Quandry with the following C code (Intermediate)

Discussion in 'C Programming' started by BMarsh, Jan 12, 2005.

  1. BMarsh

    BMarsh Guest

    Hi all,

    I have a slight problem understanding the following code that I saw on
    a Unix-PAM tutorial (not OT!)

    The following code will compare and old string to a new one, bombing
    out if 'max' similar chars is exceeded.


    ------8<------

    static
    int compare(unsigned char *old, unsigned char *new, int max)
    {
    unsigned char in_old[256];
    int equal = 0;

    (void)memset(in_old, 0, sizeof (in_old));

    while (*old)
    in_old[*(old++)]++;

    while (*new) {
    if (in_old[*new])
    equal++;
    new++;
    }

    if (equal > max)
    return (1);

    return (0);
    }
    ------->8---------

    I fail to see how the 2 strings are compared for character equality,
    especially in how the

    in_old[*(old++)]++;

    line is used.
    Could anyone please shed some light on this for me?

    cheers

    Bry
    BMarsh, Jan 12, 2005
    #1
    1. Advertising

  2. Hi Bry,

    In article <>,
    BMarsh wrote:
    > I have a slight problem understanding the following code that I saw on
    > a Unix-PAM tutorial (not OT!)
    >
    > The following code will compare and old string to a new one, bombing
    > out if 'max' similar chars is exceeded.
    >
    > ------8<------
    >
    > static
    > int compare(unsigned char *old, unsigned char *new, int max)
    > {
    > unsigned char in_old[256];
    > int equal = 0;
    >
    > (void)memset(in_old, 0, sizeof (in_old));
    >
    > while (*old)
    > in_old[*(old++)]++;
    >
    > while (*new) {
    > if (in_old[*new])
    > equal++;
    > new++;
    > }
    >
    > if (equal > max)
    > return (1);
    >
    > return (0);
    > }
    > ------->8---------
    >
    > I fail to see how the 2 strings are compared for character equality,
    > especially in how the
    >
    > in_old[*(old++)]++;


    The numerical character value of each character in the first input
    string is used as an index for an array that counts the occurrences of
    that character.
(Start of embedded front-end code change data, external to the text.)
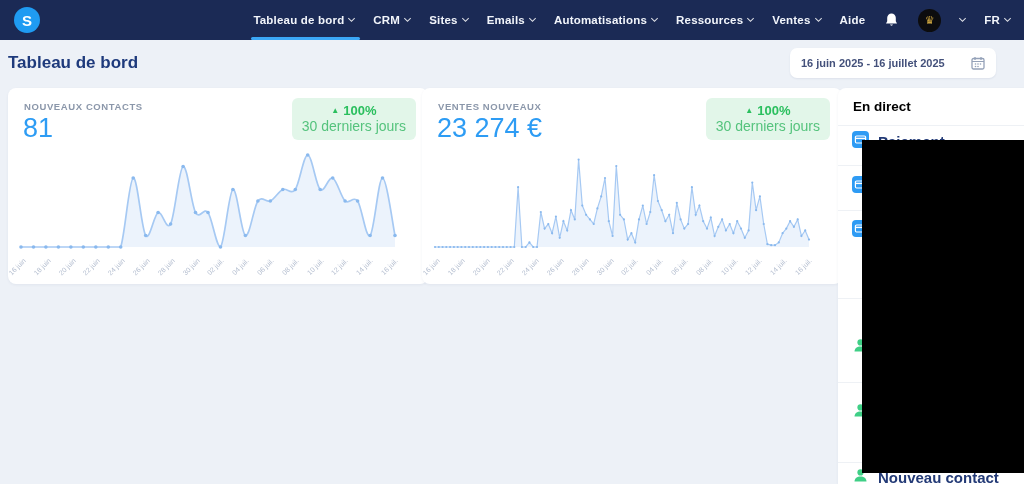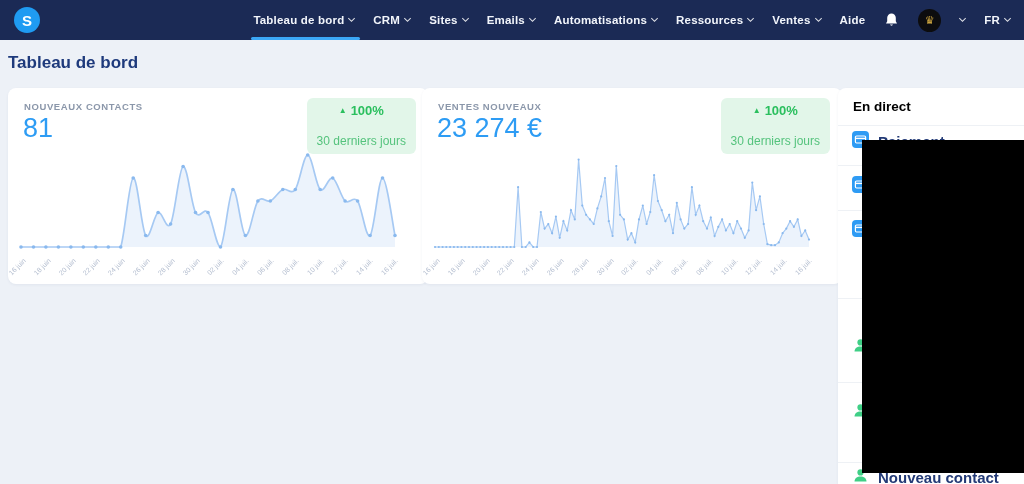--- a/index.html
+++ b/index.html
@@ -115,6 +115,20 @@
 
 <div class="page-header">
   <div class="page-title">Tableau de bord</div>
+  <div class="date-pill">
+    <span>16 juin 2025 - 16 juillet 2025</span>
+    <svg width="14" height="14" viewBox="0 0 14 14">
+      <rect x="1" y="2.5" width="12" height="10.5" rx="1.5" fill="none" stroke="#94a1b8" stroke-width="1.3"></rect>
+      <line x1="4" y1="1" x2="4" y2="4" stroke="#94a1b8" stroke-width="1.3"></line>
+      <line x1="10" y1="1" x2="10" y2="4" stroke="#94a1b8" stroke-width="1.3"></line>
+      <line x1="1" y1="5.5" x2="13" y2="5.5" stroke="#94a1b8" stroke-width="1"></line>
+      <circle cx="4.5" cy="8" r=".8" fill="#94a1b8"></circle>
+        <circle cx="7" cy="8" r=".8" fill="#94a1b8"></circle>
+      <circle cx="9.5" cy="8" r=".8" fill="#94a1b8"></circle>
+        <circle cx="4.5" cy="10.5" r=".8" fill="#94a1b8"></circle>
+      <circle cx="7" cy="10.5" r=".8" fill="#94a1b8"></circle>
+    </svg>
+  </div>
 </div>
 
 <div class="card c1">

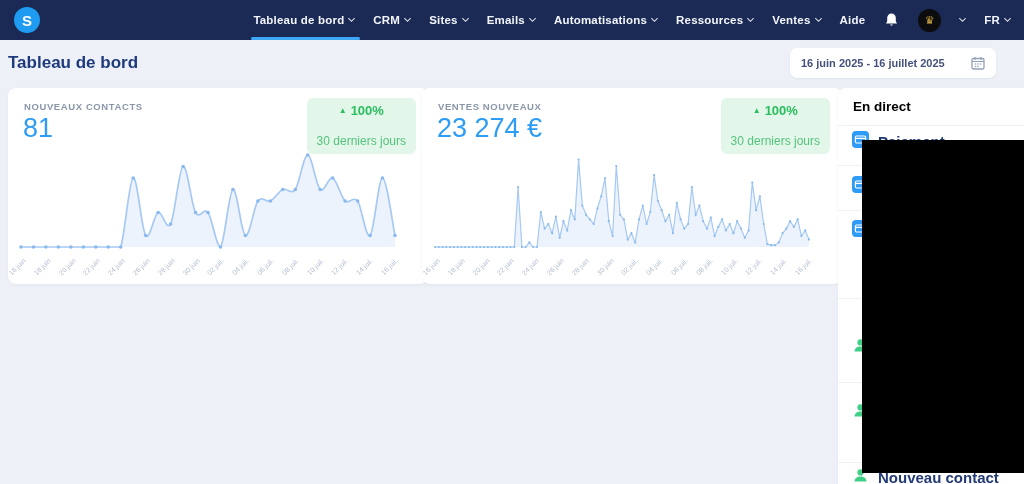--- a/index.html
+++ b/index.html
@@ -43,7 +43,7 @@
            padding:5px 10px 6px; text-align:center; }
   .badge-top { color:#2abf5e; font-size:13px; font-weight:bold; display:flex; align-items:center; gap:4px; justify-content:center; }
   .badge-top .tri { font-size:8px; }
-  .badge-sub { color:#55c37d; font-size:12px; margin-top:16px; }
+  .badge-sub { color:#55c37d; font-size:14px; margin-top:0; }
   .chart-wrap { position:absolute; left:8px; top:62px; width:384px; height:100px; }
   .xlabels { position:absolute; left:8px; top:164px; width:384px; height:30px; }
   .xlabels span { position:absolute; top:5px; width:42px; text-align:right;

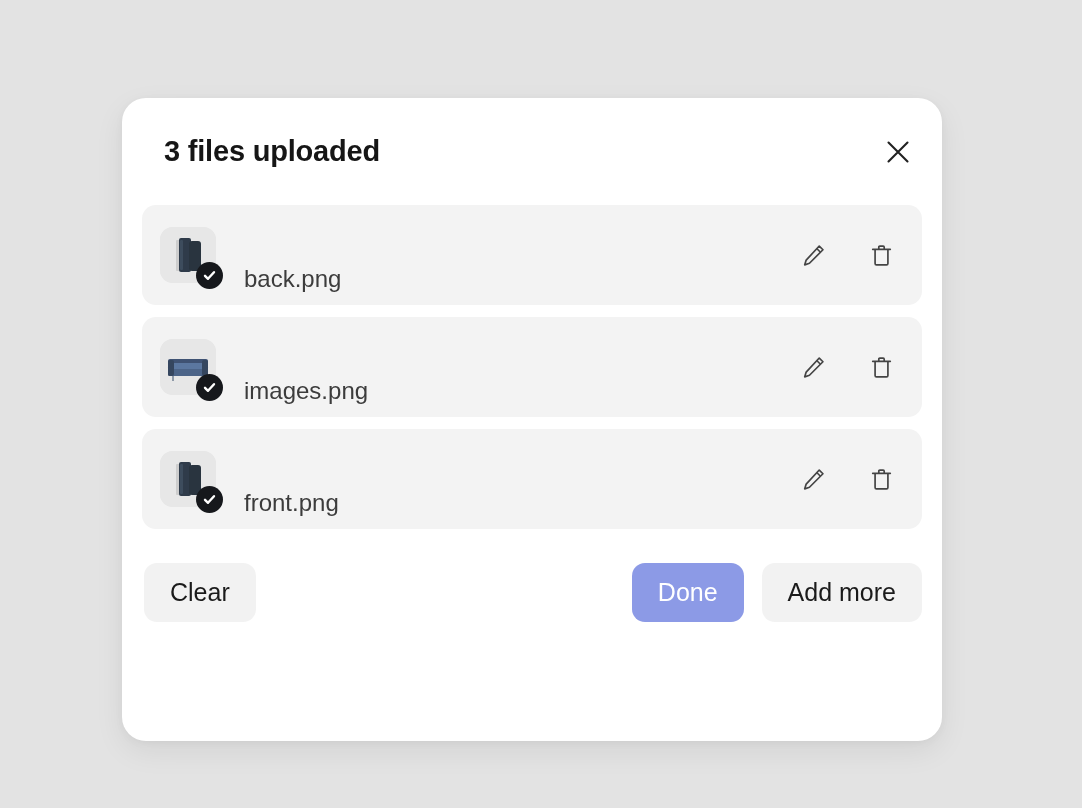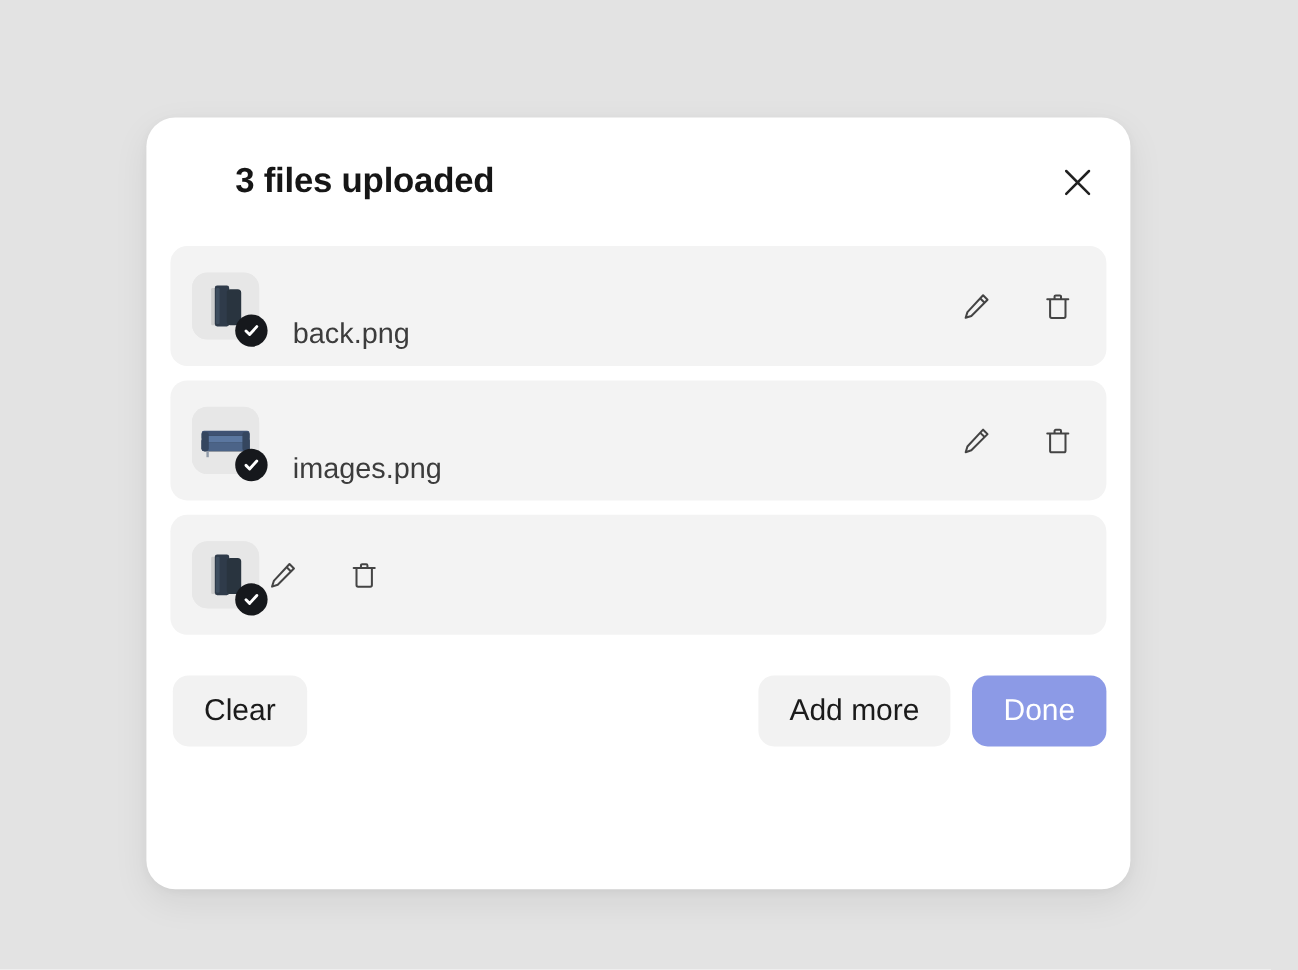--- a/index.html
+++ b/index.html
@@ -43,7 +43,6 @@
     justify-content: space-between;
     padding: 0 22px 0 42px;
     box-sizing: border-box;
-    margin-left: 32px;
   }
   .dialog-title {
     font-size: 29px;

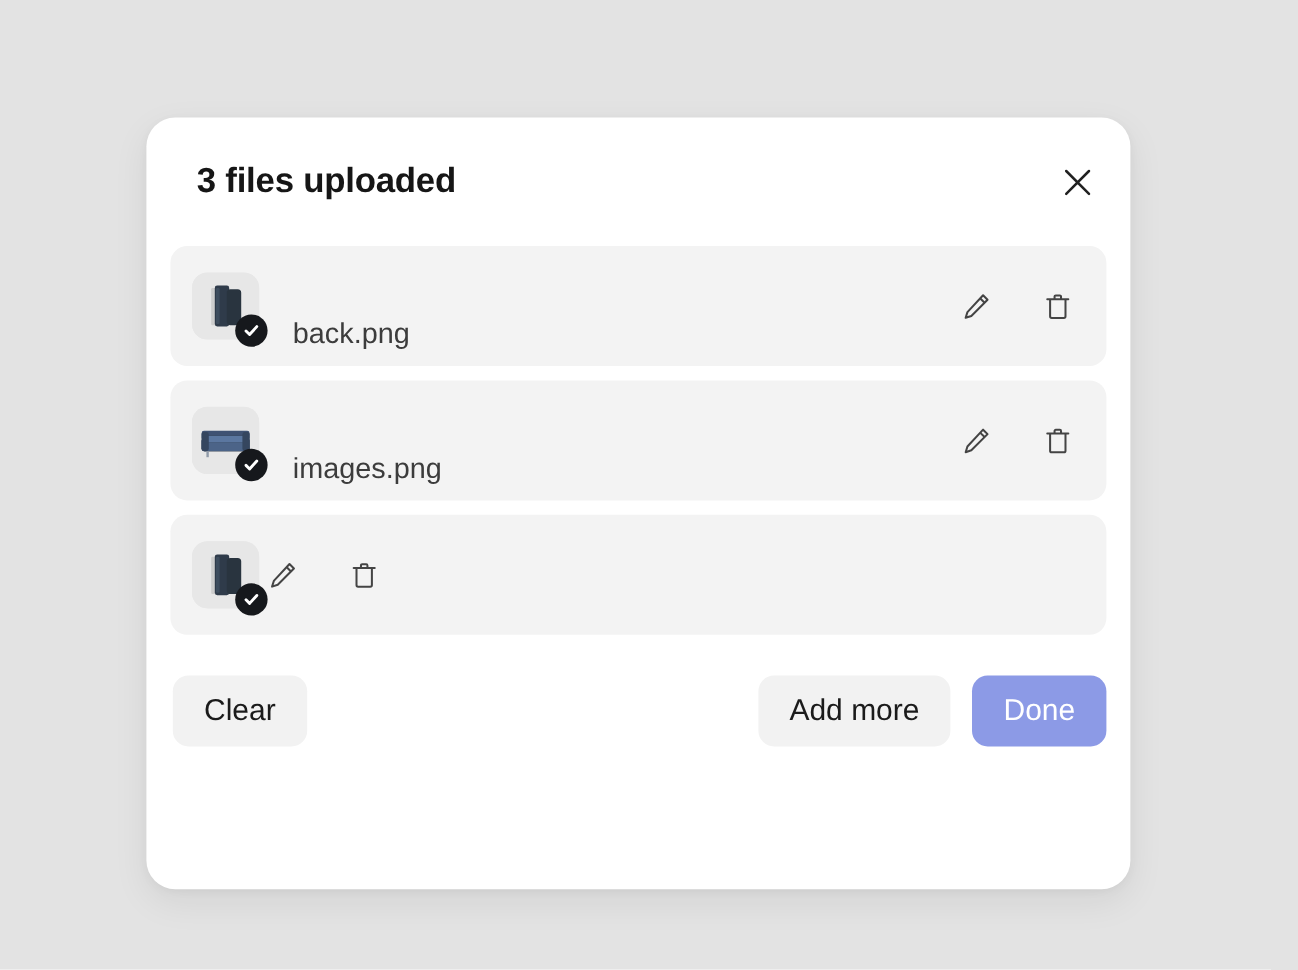--- a/index.html
+++ b/index.html
@@ -310,6 +310,7 @@
             </svg>
           </div>
         </div>
+        <div class="file-name">front.png</div>
         <div class="row-actions">
           <button class="icon-btn">
             <span>

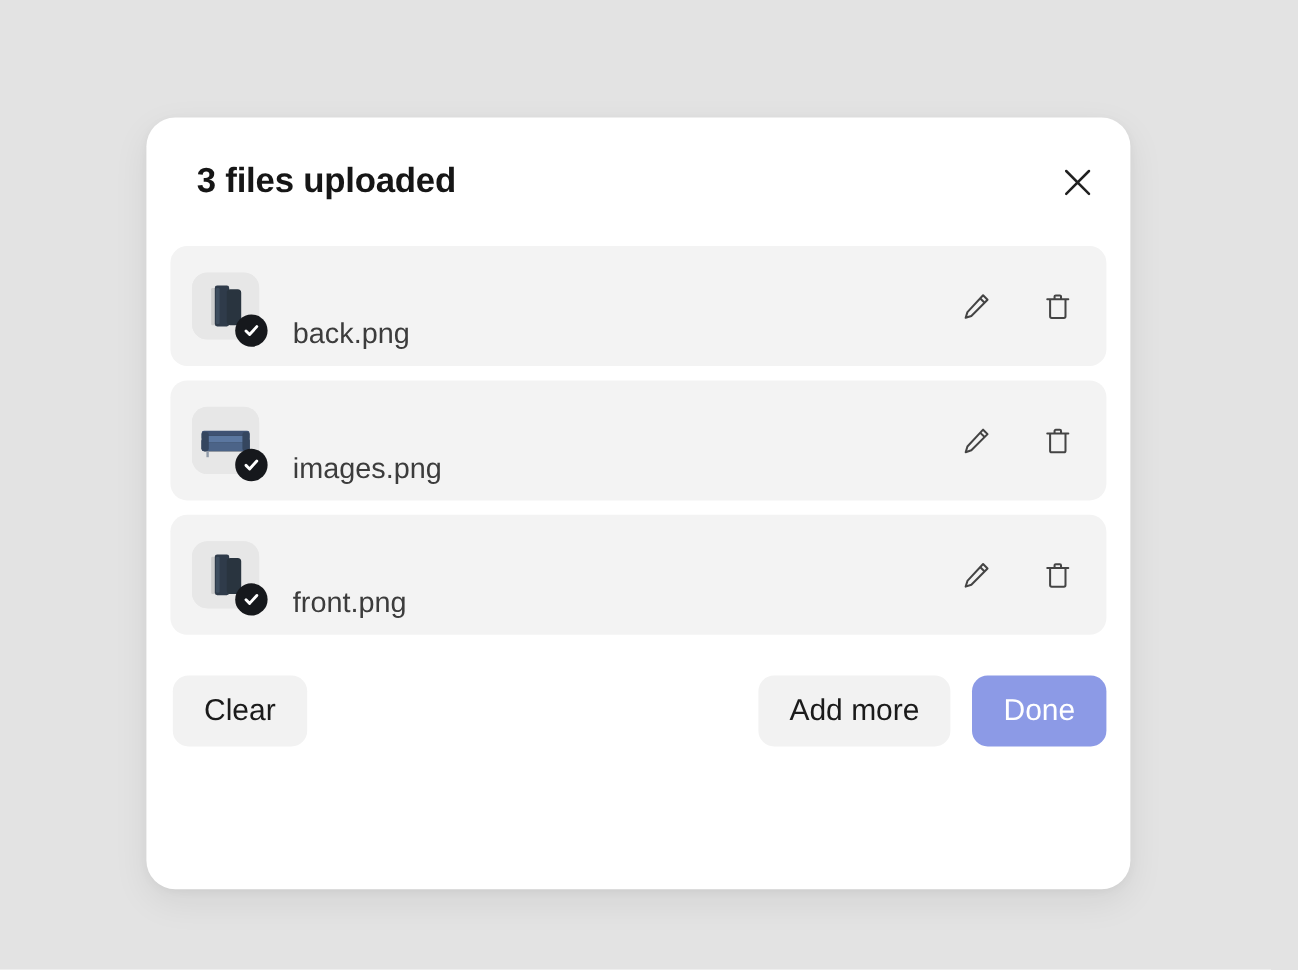--- a/index.html
+++ b/index.html
@@ -338,8 +338,8 @@
     <div class="dialog-footer">
       <button class="btn btn-secondary">Clear</button>
       <div class="footer-right">
+        <button class="btn btn-primary">Done</button>
         <button class="btn btn-secondary">Add more</button>
-        <button class="btn btn-primary">Done</button>
       </div>
     </div>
Think about it like this: when the input string is "aab"
    the first while loop does: in_old['a']++, in_old['a']++, in_old['b']++.

    The second while loop checks for each character in the second input
    string if it occurred in the first input string.

    The first while loop could also be written as:

    while (*old) {
    in_old[*old]++;
    old++;
    }

    Regards,
    --
    Rob van der Leek | rob(at)ricardis(dot)tudelft(dot)nl
    Rob van der Leek, Jan 12, 2005
    #2
    1. Advertising

  3. BMarsh

    BMarsh Guest

    Hi Rob,

    Many thanks for your answer; it's cleared it up for me! I was totally
    thrown off by the way the loop was written.

    Thanks again,

    Bryan.
    BMarsh, Jan 12, 2005
    #3
  4. BMarsh

    Richard Bos Guest

    "BMarsh" <> wrote:

    > The following code will compare and old string to a new one, bombing
    > out if 'max' similar chars is exceeded.


    It doesn't do a compare the usual way. That is, it does something
    completely different from strcmp().

    (Oh, btw, if you insist on posting through Google-Broken-Beta, it would
    be a good thing if you could get it not to strip all indentation. Your
    code is hard to read this way.)

    > static
    > int compare(unsigned char *old, unsigned char *new, int max)
    > {
    > unsigned char in_old[256];


    First of all, you need to use UCHAR_MAX here, instead of 256. If you
    don't, you may try to run this code on a Unicode system some day, and be
    surprised when your function scribbles all over memory when you pass it
    a string with Unicode characters over 256 in it.

    > int equal = 0;
    >
    > (void)memset(in_old, 0, sizeof (in_old));


    Lose the cast. It does no good, and clutters up the code.

    > while (*old)
    > in_old[*(old++)]++;


    This tallies the number of occurrences of each separate character value
    in the first string. There's a bug in it: what happens if you pass it a
    string of UCHAR_MAX 'a's?

    > while (*new) {
    > if (in_old[*new])
    > equal++;
    > new++;


    (See what I mean about the indentation?)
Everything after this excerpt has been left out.